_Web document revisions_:
=====

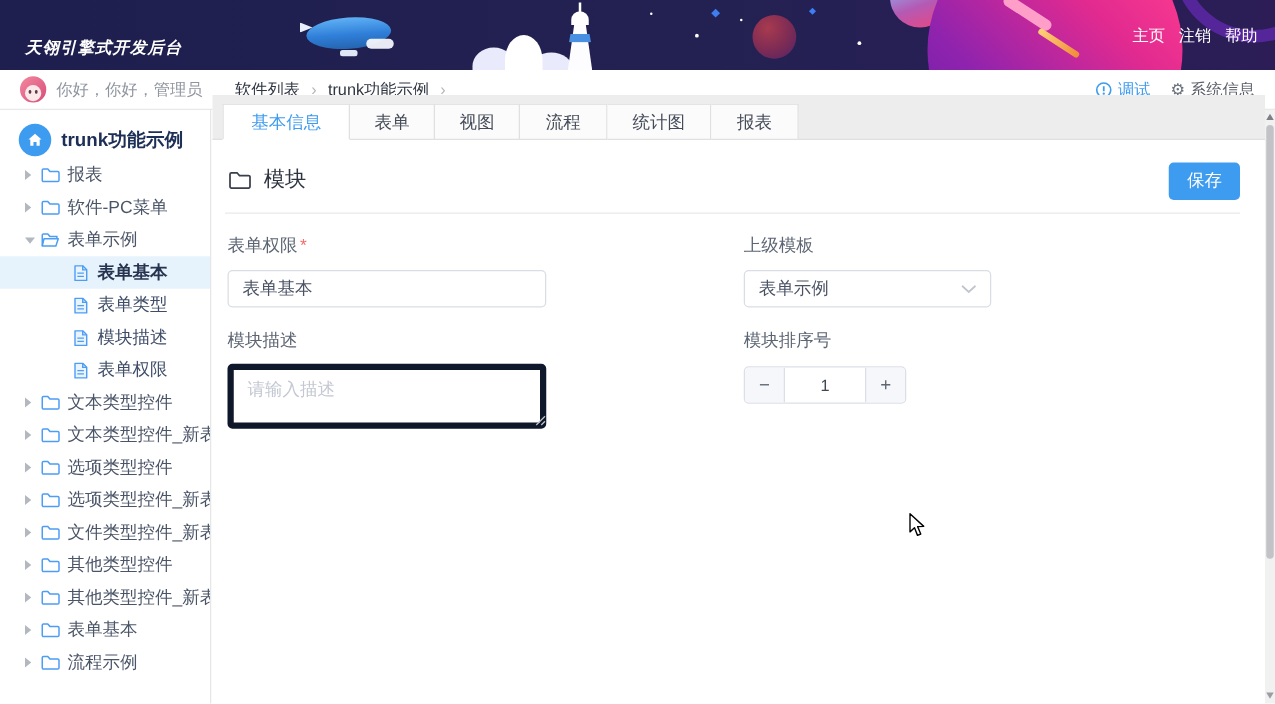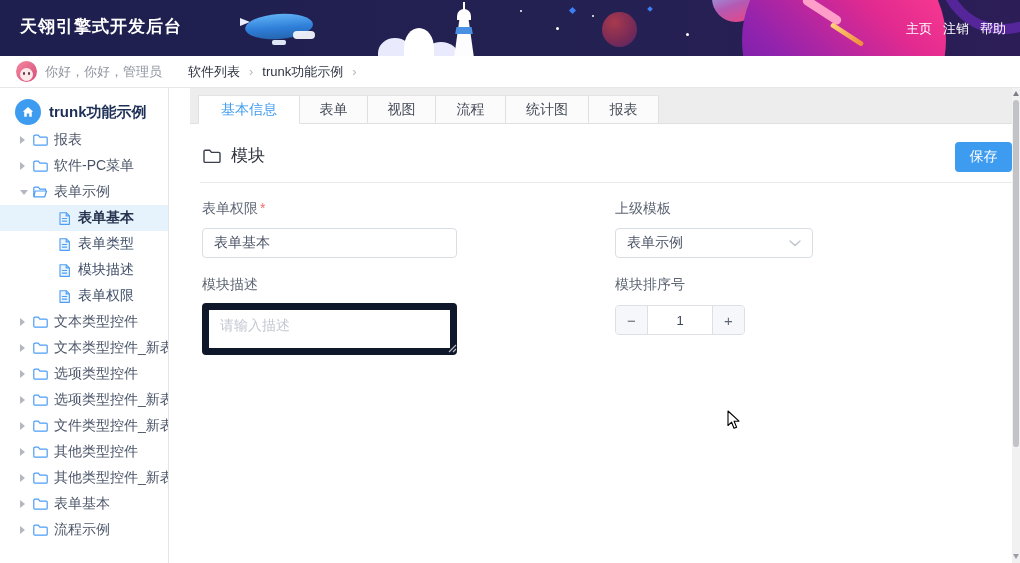"天翎引擎式开发后台" .header-title { font-size: 17px -> 13px; font-style: none -> italic; top: 15px -> 29px }
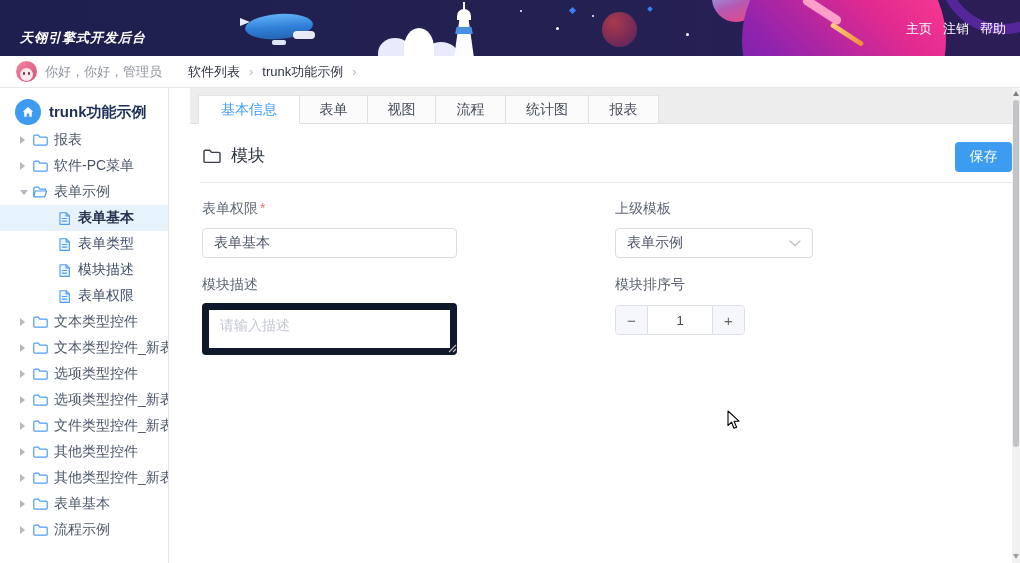"调试" div.topbar-right { html: none -> <div> <span> <svg> <use></use> </svg> <span>调试</span> </span> <span> <span>⚙</span> <span>系统信息</span> </span> </div> }
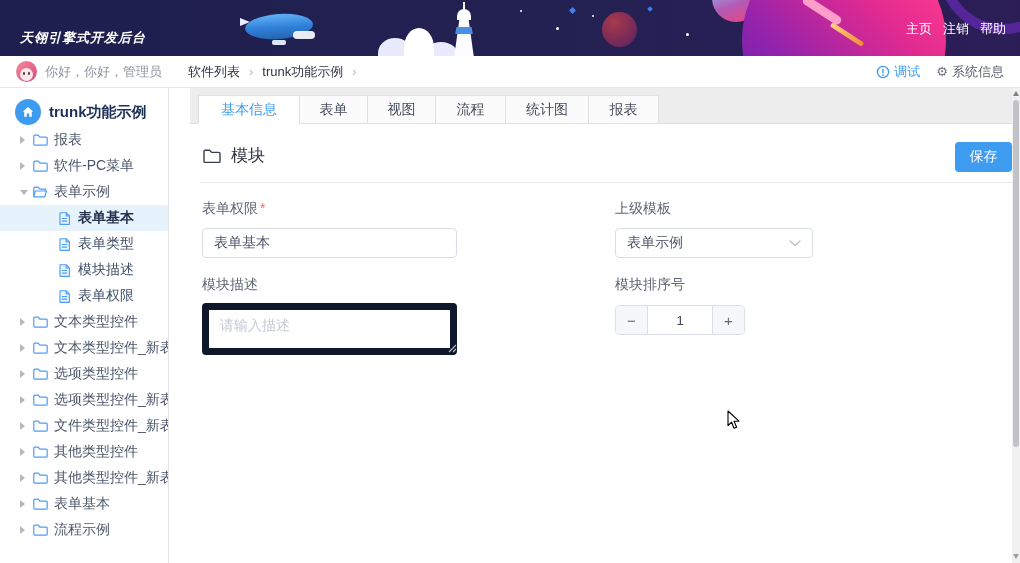"基本信息" .main { padding-left: 20px -> none; top: 88px -> 76px }
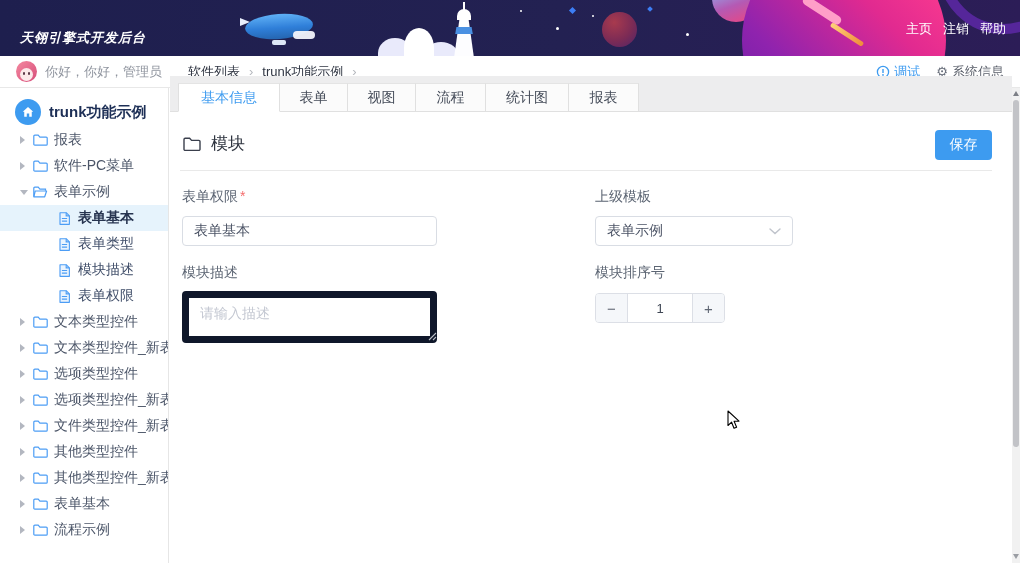"请输入描述" .tarea { border: 7px solid #0f172a -> 5px solid #0f172a }
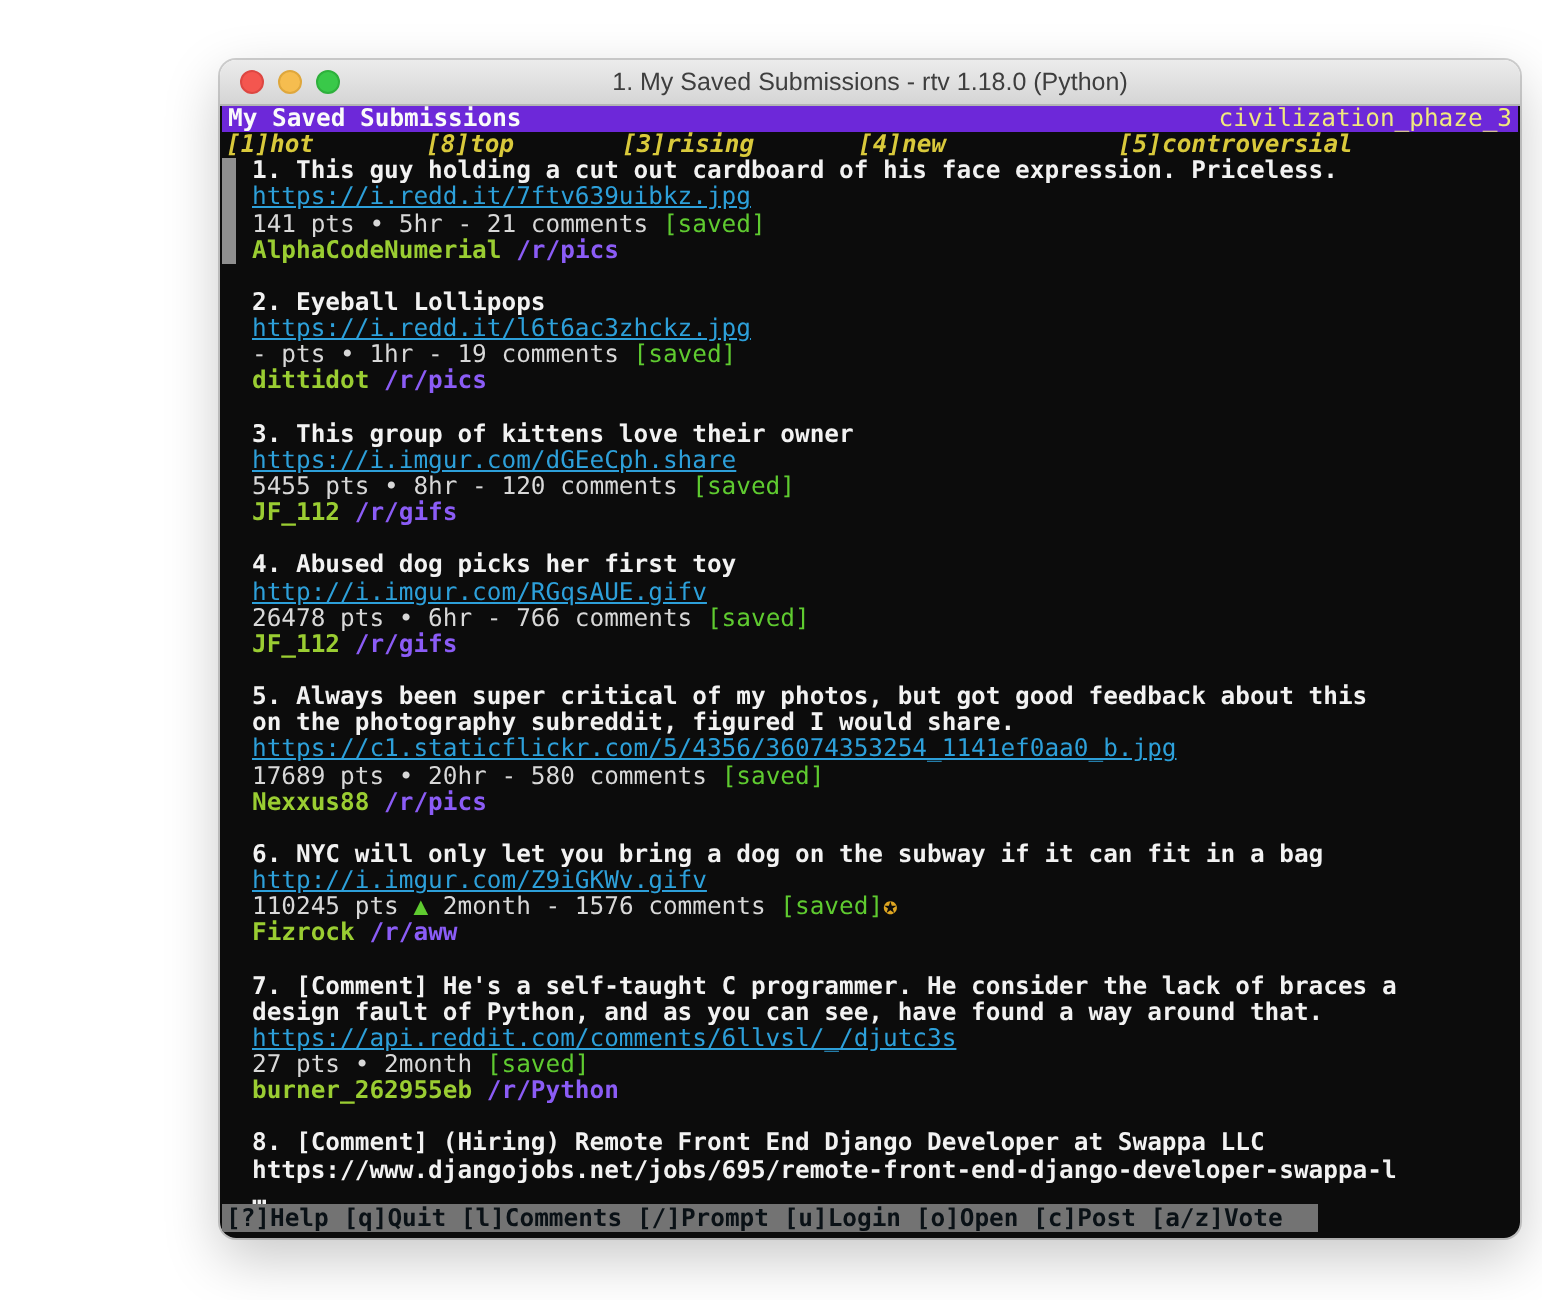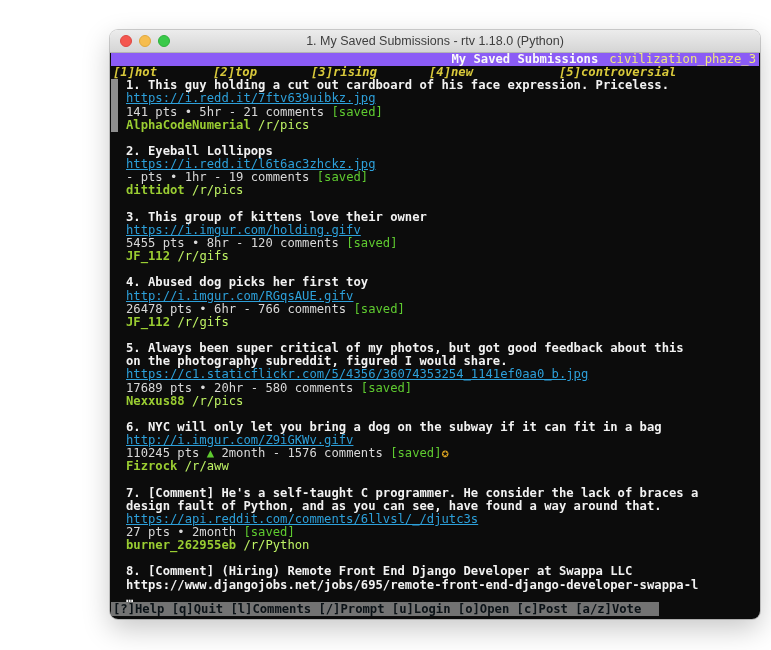"My Saved Submissions" .statusbar { background: #8b5cf6 -> #6d28d9; justify-content: flex-end -> space-between }
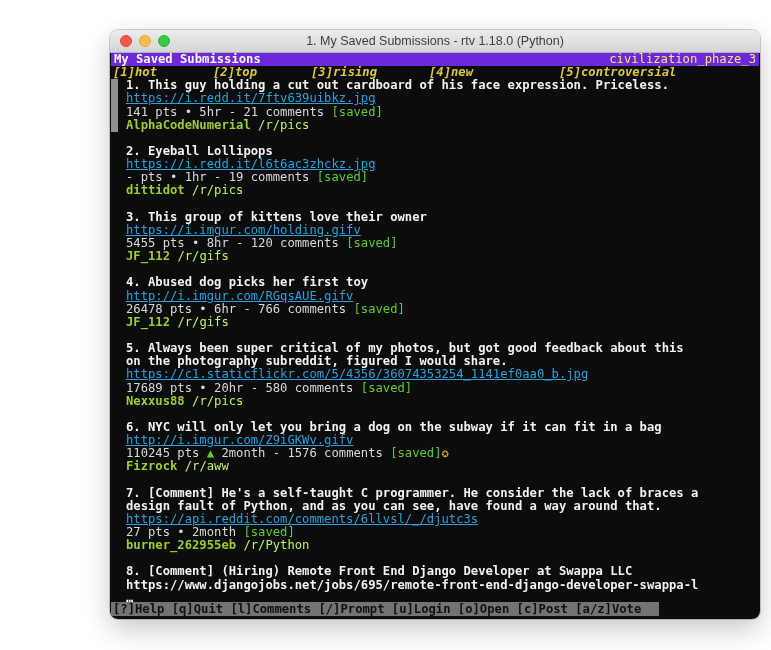"[2]top" span { text: 2 -> 8 }
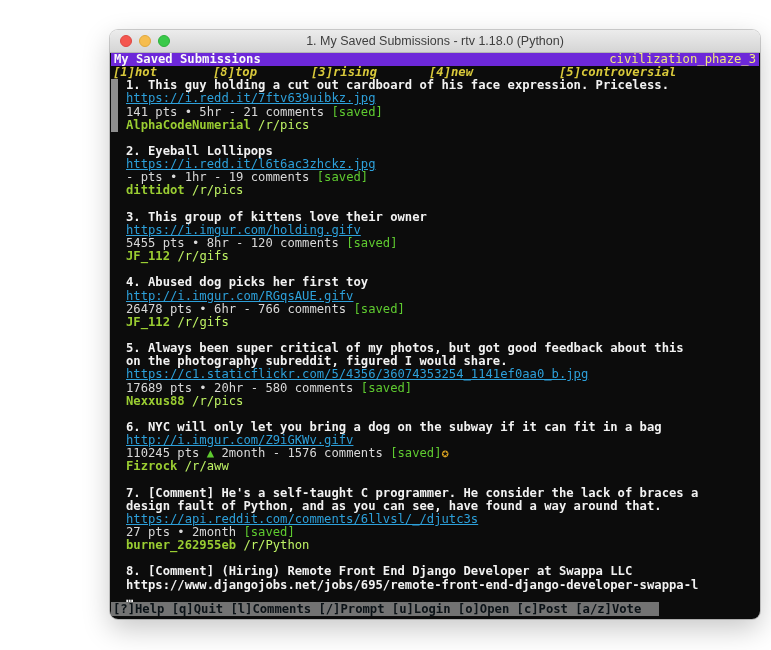"/r/pics" .subreddit { color: #bef264 -> #8b5cf6; font-weight: normal -> bold }
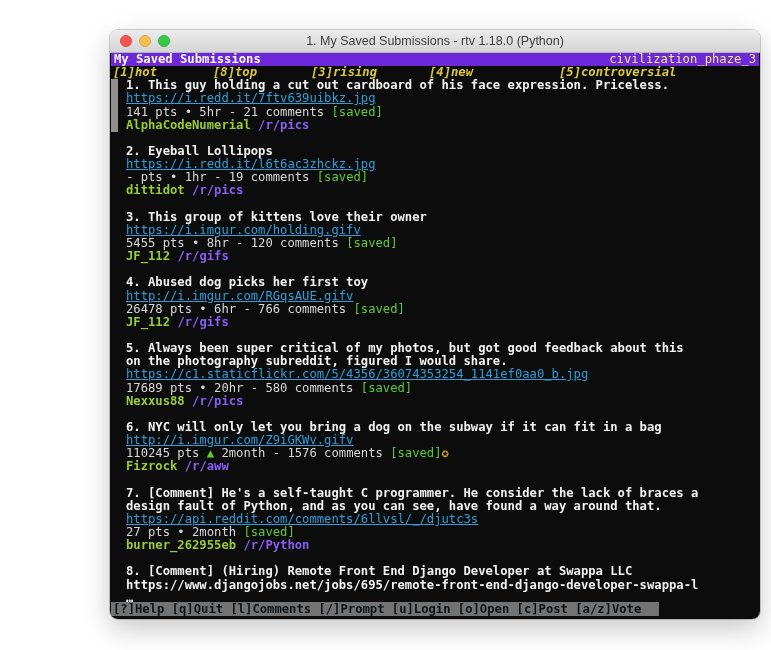"https://i.imgur.com/holding.gifv" span.link { text: https://i.imgur.com/holding.gifv -> https://i.imgur.com/dGEeCph.share }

=====

_Exercise details_: Repeat the full set of records exactly, and output no pictures.

_Response area_:
"天翎引擎式开发后台" .header-title { font-size: 17px -> 13px; font-style: none -> italic; top: 15px -> 29px }
"调试" div.topbar-right { html: none -> <div> <span> <svg> <use></use> </svg> <span>调试</span> </span> <span> <span>⚙</span> <span>系统信息</span> </span> </div> }
"基本信息" .main { padding-left: 20px -> none; top: 88px -> 76px }
"请输入描述" .tarea { border: 7px solid #0f172a -> 5px solid #0f172a }
"My Saved Submissions" .statusbar { background: #8b5cf6 -> #6d28d9; justify-content: flex-end -> space-between }
"[2]top" span { text: 2 -> 8 }
"/r/pics" .subreddit { color: #bef264 -> #8b5cf6; font-weight: normal -> bold }
"https://i.imgur.com/holding.gifv" span.link { text: https://i.imgur.com/holding.gifv -> https://i.imgur.com/dGEeCph.share }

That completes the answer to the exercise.